PMID: 35306290 DOI: 10.1016/j.ejmech.2022.114275
Abstract

Zika virus (ZIKV) is a mosquito-borne Flavivirus and outbreaks of ZIKV have been reported in Africa, Americas and other parts of the world lately. The ZIKV epidemic has received extensive attention due to its ability to cause serious medical consequences and complications such as microcephaly and Guillain-Barre syndrome in recent years. Up to now, there are no specific treatments or vaccines available for ZIKV Infection, which highlights the urgent need for developing new therapies. In this work, we designed and synthesized a series of novel 6-methyl-7-acetylenenyl-7-deazapurine nucleoside analogs as potential inhibitors of ZIKV replication.

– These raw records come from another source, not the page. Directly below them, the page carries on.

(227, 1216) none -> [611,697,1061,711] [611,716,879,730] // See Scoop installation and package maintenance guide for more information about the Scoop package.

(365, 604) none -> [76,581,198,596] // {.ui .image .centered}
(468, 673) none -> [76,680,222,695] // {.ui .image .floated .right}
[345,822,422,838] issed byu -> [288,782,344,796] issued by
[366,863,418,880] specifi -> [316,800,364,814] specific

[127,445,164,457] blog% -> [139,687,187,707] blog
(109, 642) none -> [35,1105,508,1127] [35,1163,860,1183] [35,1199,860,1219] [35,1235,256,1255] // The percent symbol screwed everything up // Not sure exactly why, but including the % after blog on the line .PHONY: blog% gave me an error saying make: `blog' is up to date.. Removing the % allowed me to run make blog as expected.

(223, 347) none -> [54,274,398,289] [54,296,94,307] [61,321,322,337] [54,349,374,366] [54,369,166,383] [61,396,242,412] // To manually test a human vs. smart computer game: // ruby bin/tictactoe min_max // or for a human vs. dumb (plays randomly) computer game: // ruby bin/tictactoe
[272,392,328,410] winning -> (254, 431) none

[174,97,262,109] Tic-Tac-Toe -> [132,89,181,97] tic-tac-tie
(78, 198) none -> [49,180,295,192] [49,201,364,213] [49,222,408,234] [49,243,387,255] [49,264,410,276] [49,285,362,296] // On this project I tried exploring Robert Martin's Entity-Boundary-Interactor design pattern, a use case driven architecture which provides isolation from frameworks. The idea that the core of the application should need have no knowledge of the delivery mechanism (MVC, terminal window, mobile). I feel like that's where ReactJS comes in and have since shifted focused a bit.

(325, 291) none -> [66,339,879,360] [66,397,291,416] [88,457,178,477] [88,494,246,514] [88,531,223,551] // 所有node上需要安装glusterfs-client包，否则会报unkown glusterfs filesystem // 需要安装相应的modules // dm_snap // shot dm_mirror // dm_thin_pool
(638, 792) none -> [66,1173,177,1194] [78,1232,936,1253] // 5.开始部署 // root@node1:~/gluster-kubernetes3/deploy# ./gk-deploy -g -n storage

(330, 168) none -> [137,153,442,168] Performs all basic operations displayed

The biological activities against ZIKV replication were evaluated and the structure-activity relationship (SAR) was also studied. Among the compounds evaluated, nucleoside analog 38 (EC50 = 2.8 ± 0.8 μM, EC90 = 6.8 ± 2.3 μM) showed the most potent anti-ZIKV activity with low cytotoxicity (CC50 = 54.1 ± 6.9 μM) in an A549 based cellular model. The inhibitory activity of 38 was about 5 times more potent than the positive control NITD008. Notably, 38 showed similar inhibition potency against different ZIKV strains (ZG-01 and MR766) in a variety of host cell types including SNB19, A549, Huh7, Vero. In addition, 38 (Kd = 1.87 μM) has a stronger affinity to ZIKV RNA-dependent RNA polymerase (RdRp) protein than NITD008 (Kd = 3.43 μM) in the non-phosphorylation assay. These results indicated that compound 38 may serve as a promising candidate in future anti-ZIKV drug discovery.

Keywords

7-Deazapurine; Anti-ZIKV; Nucleoside analogs; Zika virus.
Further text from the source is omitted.